Post Date Jan 17

Blackhat

Blackhat Movie Review

Universal Pictures
Rated R for violence and some language.
Running time: 133 minutes.
One and a half stars out of four.

The notion of a terrible Michael Mann movie seems like an oxymoron. It doesn’t make any sense coming from the man behind “Heat” and “The Insider” and “Collateral.” But there’s a reason that “Blackhat,” a Michael Mann movie starring a major movie star in Chris Hemsworth, is opening in the dead of January: because it is indeed terrible.

Even Mann’s recent, minor efforts – films like 2009’s “Public Enemies” and his big-screen version of “Miami Vice” in 2006 – pulsated with some sort of energy. They buzzed with some sort of tension. He’s always been a meticulous stickler for style, so the imagery in these later films is usually enthralling even when the characters or the story aren’t. But even Mann’s signature vibe – a combination of sleekness and muscularity, gloss and grit – can’t distract from the ridiculousness of “Blackhat,” or enliven its prevailing tedium.

Let’s start with the fact that Hemsworth stars as the world’s most brilliant hacker. Let that sink in for a moment. As a bad casting choice, it’s up there with Tara Reid playing a brilliant archaeologist in Uwe Boll’s 2005 video game adaptation “Alone in the Dark” – or Hemsworth’s younger brother, Liam, playing a brilliant tech guru in the 2013 thriller “Paranoia.” This is not a slam on Hemsworth, who has a strong film presence that extends beyond playing the blonde, hulking Thor in various Marvel summer blockbusters. He showed both swagger and smarts as racecar driver James Hunt in Ron Howard’s “Rush.” He’s always had a bit of a young Brad Pitt about him in his combination of spectacular good looks with a sense of humor to match.

Here, he’s just horribly miscast. Anyone who makes his or her way in the world sitting in front of a computer screen all day is not going to look as hunky as Hemsworth. They’re probably also going to wear shirts more frequently than he does in “Blackhat.” And they probably won’t possess the bad-assery required to dominate any fistfight/shootout/name a deadly situation the way his character, Nick Hathaway, does.
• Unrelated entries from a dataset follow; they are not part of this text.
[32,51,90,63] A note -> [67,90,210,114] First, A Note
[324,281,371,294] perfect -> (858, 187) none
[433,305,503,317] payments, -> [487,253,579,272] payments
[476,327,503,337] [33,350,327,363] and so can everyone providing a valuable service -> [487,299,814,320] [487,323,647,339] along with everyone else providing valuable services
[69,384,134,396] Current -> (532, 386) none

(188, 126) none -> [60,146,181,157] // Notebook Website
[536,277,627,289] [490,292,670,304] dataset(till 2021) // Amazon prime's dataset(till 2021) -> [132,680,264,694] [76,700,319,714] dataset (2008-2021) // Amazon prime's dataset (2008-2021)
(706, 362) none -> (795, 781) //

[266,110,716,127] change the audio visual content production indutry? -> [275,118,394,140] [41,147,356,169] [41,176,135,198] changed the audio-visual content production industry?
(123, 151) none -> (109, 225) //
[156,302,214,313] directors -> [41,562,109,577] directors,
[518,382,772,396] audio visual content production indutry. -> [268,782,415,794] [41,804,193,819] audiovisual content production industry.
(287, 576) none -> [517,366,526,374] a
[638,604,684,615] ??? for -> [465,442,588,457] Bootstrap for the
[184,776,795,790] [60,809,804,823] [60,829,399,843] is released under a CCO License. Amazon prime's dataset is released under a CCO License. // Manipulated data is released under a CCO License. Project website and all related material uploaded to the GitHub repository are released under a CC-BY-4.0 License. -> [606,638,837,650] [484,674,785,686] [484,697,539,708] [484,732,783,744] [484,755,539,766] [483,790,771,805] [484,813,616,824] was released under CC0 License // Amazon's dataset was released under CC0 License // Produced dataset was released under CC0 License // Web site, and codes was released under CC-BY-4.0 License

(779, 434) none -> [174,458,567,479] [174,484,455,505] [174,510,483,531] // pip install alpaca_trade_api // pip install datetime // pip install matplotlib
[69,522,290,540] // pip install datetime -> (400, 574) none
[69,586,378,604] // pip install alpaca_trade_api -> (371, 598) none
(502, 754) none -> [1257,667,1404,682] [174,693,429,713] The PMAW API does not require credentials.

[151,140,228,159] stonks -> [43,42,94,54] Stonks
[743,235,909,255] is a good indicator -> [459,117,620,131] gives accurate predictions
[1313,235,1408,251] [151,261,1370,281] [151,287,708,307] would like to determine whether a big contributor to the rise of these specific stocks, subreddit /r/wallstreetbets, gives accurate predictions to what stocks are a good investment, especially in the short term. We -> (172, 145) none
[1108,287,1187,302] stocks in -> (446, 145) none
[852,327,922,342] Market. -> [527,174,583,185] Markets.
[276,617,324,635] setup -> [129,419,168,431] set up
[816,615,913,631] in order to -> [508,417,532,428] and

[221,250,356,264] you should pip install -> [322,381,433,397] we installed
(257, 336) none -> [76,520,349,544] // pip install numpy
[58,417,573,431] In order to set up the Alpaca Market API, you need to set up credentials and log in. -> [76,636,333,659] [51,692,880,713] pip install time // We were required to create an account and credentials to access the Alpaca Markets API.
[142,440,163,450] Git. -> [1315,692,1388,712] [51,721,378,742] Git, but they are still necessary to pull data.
He also dominates the prison where he’s serving 13 years for hacking theft. That’s where we first meet him in “Blackhat,” and where he first reveals his unwaveringly stoic demeanor. At the film’s start, we watched as a mysterious, faceless hacker caused an explosion at a nuclear plant in Hong Kong. Next, he used his malware to send soy prices soaring at the exchange in Chicago. Mann depicts the deluge of damaging data in the form of tiny white blips traveling through cables and circuitry; they begin as a trickle but turn into a tidal wave. It’s a rather cool-looking trick the first time and it kicks things off with some energetic visual imagery; from there, though, much of what actually drives the narrative consists of people sitting in front of laptops, click-clacking away furiously with their brows furrowed, as is so often the case in such high-tech capers.

This one-two punch of attacks prompts the Chinese and United States governments to work together in a partnership. Viola Davis provides a rare source of substance and a human connection as a tough FBI agent, while an elegant Wang Leehom plays the Chinese investigator who just happens to have been Nick’s roommate at MIT. Wang’s character, Chen Dawai, knows Nick is the only person who could possibly get to the bottom of who wrote this code because, as it turns out, he’s the one who wrote an early version of it.

Once Chen and Davis’ Carol Barrett arrange for Nick’s release on furlough, Morgan Davis Foehl’s script sends them on a globetrotting adventure from Los Angeles to Hong Kong to Jakarta to track down the culprit before he can strike again. (What this person ultimately is after is incredibly lame and anticlimactic, but I won’t spoil it for you.) Also along for the ride is Chen’s sister, Lien, played in stiff, monotone fashion by Tang Wei. Chen says he wants her as part of the team because he needs someone he can trust; in truth, though, she’s there to serve as eye candy and a laughable love interest for Nick. Attractive as they both are individually, Hemsworth and Tang have zero chemistry with each other. The supposed romance that blossoms between them comes out of nowhere, makes no sense and is entirely needless.

More effective, though are the violent set pieces Mann stages — unsurprising, given that these are his bread and butter. His use of digital video during a fistfight at a neon-bathed Koreatown restaurant makes it feel both garish and kinetic. The pop of gunfire and metal during a lengthy shootout amid giant cargo containers provides its own tense rhythm. Such startling bursts of brutal energy provide the rare thrills in a film that more often feels like an overlong slog.

In theory, “Blackhat” couldn’t be more timely, given that it arrives on the heels of a hack attack that shook Sony Pictures to its core. But for Mann, it’ll end up being a blip in an otherwise massive career.